(Front-end code edit data)
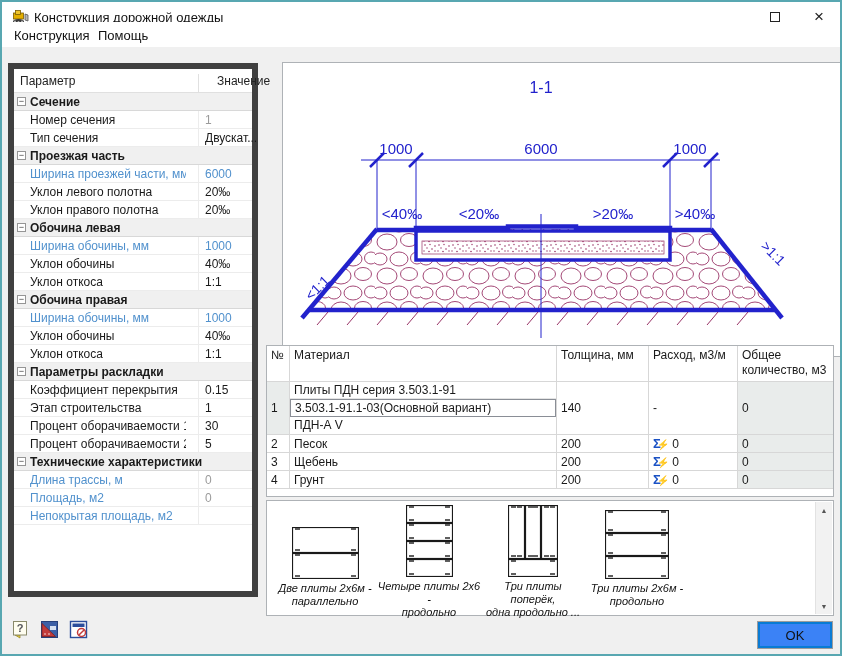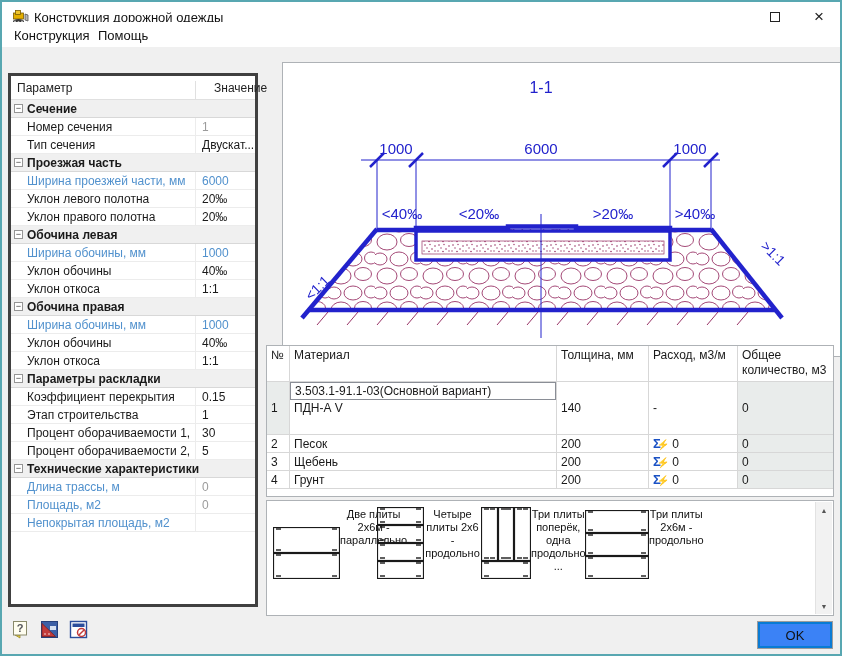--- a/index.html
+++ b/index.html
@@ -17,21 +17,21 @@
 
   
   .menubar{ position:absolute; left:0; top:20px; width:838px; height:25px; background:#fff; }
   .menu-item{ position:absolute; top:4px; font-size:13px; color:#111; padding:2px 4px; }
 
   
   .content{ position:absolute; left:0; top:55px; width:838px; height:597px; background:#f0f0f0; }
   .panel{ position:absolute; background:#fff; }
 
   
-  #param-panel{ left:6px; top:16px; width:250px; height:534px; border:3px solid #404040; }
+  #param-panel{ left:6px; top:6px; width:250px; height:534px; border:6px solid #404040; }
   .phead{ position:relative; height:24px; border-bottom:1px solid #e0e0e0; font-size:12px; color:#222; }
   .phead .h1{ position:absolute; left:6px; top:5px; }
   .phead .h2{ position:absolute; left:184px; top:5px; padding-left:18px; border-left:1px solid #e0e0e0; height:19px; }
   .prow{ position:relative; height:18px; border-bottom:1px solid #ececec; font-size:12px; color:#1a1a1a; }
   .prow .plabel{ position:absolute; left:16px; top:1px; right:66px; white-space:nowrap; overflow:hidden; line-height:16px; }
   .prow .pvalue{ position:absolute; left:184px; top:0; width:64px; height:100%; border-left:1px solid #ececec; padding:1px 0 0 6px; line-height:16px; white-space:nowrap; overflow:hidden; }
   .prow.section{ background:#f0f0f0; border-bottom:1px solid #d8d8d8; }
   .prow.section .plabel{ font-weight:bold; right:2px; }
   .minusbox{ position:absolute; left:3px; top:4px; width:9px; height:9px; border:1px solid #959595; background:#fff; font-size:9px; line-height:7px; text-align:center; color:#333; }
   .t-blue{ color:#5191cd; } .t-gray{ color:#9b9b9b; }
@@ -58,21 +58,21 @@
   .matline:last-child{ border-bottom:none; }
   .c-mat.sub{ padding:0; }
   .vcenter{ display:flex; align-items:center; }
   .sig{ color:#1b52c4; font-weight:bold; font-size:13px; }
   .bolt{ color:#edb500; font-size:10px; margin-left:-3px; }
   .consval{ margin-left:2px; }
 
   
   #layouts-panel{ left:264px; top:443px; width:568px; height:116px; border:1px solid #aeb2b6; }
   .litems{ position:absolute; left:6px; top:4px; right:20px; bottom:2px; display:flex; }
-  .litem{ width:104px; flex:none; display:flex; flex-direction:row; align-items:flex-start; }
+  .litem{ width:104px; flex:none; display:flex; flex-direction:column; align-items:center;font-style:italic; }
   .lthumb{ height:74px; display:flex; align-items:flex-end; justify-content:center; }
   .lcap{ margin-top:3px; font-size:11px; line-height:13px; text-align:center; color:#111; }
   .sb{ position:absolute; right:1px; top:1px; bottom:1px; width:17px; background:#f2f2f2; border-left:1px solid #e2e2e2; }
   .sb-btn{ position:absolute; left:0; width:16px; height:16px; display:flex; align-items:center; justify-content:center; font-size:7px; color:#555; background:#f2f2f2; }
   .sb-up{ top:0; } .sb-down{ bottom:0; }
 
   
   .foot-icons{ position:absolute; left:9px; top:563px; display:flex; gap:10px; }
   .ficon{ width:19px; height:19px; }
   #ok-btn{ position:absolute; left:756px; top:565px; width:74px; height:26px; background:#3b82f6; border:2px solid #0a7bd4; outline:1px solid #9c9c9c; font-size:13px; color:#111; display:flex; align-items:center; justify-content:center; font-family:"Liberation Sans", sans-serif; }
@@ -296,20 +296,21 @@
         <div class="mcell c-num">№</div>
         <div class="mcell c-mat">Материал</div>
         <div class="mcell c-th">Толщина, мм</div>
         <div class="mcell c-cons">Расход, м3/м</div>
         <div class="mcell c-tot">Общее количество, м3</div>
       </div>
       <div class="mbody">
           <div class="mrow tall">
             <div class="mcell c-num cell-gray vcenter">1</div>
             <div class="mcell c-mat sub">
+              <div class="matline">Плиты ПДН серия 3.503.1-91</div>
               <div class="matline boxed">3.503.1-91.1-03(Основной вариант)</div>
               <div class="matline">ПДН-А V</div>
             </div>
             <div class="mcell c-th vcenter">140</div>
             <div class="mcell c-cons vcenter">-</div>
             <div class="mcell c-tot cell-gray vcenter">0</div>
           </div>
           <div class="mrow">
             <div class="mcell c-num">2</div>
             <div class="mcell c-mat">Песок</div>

* * *

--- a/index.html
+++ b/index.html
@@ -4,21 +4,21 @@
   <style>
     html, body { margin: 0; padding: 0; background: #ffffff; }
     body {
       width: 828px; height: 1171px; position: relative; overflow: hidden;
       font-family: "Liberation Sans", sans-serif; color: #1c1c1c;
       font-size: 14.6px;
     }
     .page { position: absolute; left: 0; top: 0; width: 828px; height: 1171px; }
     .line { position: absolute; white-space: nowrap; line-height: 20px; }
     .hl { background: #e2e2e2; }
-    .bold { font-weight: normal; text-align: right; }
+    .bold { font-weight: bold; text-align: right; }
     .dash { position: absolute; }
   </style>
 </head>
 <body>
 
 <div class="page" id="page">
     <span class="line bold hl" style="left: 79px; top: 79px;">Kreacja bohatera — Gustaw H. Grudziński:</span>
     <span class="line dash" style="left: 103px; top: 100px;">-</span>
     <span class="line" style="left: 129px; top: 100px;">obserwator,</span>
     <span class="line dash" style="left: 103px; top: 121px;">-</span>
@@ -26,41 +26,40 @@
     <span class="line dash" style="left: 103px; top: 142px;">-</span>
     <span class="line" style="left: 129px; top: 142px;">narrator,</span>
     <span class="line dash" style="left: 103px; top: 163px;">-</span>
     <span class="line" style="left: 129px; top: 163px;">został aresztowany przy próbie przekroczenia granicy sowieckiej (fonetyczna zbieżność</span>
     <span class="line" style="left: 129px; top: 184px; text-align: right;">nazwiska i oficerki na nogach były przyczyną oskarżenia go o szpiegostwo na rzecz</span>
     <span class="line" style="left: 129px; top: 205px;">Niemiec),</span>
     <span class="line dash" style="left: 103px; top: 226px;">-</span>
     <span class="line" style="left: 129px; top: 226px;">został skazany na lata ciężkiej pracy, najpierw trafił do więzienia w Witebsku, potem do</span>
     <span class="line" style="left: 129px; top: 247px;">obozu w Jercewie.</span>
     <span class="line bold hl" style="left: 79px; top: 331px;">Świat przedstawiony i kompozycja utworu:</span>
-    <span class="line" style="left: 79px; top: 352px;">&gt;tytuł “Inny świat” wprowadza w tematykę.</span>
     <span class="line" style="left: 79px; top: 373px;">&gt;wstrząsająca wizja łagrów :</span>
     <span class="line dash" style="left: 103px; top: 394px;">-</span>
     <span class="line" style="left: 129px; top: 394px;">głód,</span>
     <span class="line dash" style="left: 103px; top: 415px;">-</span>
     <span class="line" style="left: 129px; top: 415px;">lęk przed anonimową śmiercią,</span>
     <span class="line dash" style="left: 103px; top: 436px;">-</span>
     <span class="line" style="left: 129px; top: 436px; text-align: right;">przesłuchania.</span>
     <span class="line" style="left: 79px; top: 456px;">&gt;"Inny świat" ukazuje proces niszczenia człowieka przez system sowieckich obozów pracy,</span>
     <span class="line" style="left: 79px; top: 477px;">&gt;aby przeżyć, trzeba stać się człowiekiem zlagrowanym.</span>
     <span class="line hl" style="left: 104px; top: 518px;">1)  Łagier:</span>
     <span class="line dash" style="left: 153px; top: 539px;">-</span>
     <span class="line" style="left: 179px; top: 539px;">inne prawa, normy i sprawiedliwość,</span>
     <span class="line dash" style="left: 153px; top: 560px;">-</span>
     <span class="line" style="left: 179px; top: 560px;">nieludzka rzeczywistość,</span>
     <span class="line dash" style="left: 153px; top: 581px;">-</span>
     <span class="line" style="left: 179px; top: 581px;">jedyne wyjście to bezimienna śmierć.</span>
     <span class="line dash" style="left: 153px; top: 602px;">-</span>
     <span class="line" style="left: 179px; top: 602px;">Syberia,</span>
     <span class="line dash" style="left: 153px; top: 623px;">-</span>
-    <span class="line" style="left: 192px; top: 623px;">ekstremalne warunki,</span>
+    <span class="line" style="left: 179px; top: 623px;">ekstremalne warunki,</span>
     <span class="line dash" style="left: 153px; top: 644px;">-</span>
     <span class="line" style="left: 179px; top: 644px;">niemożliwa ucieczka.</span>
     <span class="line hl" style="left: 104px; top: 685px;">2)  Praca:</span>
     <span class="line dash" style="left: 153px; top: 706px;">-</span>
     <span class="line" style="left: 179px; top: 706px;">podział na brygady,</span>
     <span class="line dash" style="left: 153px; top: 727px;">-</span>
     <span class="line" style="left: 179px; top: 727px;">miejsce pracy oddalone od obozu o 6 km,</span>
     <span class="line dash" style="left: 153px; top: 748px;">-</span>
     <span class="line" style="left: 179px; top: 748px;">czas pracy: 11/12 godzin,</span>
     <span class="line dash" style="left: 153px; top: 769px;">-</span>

▸ **EXERCISE DETAILS**
Looking at the data above, return every line from the one with "bold; text-align: right;" down to the one with "sowieckich obozów pracy,</span>", exactly and inclusively.

▸ **WRITTEN SOLUTION**
+    .bold { font-weight: bold; text-align: right; }
     .dash { position: absolute; }
   </style>
 </head>
 <body>
 
 <div class="page" id="page">
     <span class="line bold hl" style="left: 79px; top: 79px;">Kreacja bohatera — Gustaw H. Grudziński:</span>
     <span class="line dash" style="left: 103px; top: 100px;">-</span>
     <span class="line" style="left: 129px; top: 100px;">obserwator,</span>
     <span class="line dash" style="left: 103px; top: 121px;">-</span>
@@ -26,41 +26,40 @@
     <span class="line dash" style="left: 103px; top: 142px;">-</span>
     <span class="line" style="left: 129px; top: 142px;">narrator,</span>
     <span class="line dash" style="left: 103px; top: 163px;">-</span>
     <span class="line" style="left: 129px; top: 163px;">został aresztowany przy próbie przekroczenia granicy sowieckiej (fonetyczna zbieżność</span>
     <span class="line" style="left: 129px; top: 184px; text-align: right;">nazwiska i oficerki na nogach były przyczyną oskarżenia go o szpiegostwo na rzecz</span>
     <span class="line" style="left: 129px; top: 205px;">Niemiec),</span>
     <span class="line dash" style="left: 103px; top: 226px;">-</span>
     <span class="line" style="left: 129px; top: 226px;">został skazany na lata ciężkiej pracy, najpierw trafił do więzienia w Witebsku, potem do</span>
     <span class="line" style="left: 129px; top: 247px;">obozu w Jercewie.</span>
     <span class="line bold hl" style="left: 79px; top: 331px;">Świat przedstawiony i kompozycja utworu:</span>
-    <span class="line" style="left: 79px; top: 352px;">&gt;tytuł “Inny świat” wprowadza w tematykę.</span>
     <span class="line" style="left: 79px; top: 373px;">&gt;wstrząsająca wizja łagrów :</span>
     <span class="line dash" style="left: 103px; top: 394px;">-</span>
     <span class="line" style="left: 129px; top: 394px;">głód,</span>
     <span class="line dash" style="left: 103px; top: 415px;">-</span>
     <span class="line" style="left: 129px; top: 415px;">lęk przed anonimową śmiercią,</span>
     <span class="line dash" style="left: 103px; top: 436px;">-</span>
     <span class="line" style="left: 129px; top: 436px; text-align: right;">przesłuchania.</span>
     <span class="line" style="left: 79px; top: 456px;">&gt;"Inny świat" ukazuje proces niszczenia człowieka przez system sowieckich obozów pracy,</span>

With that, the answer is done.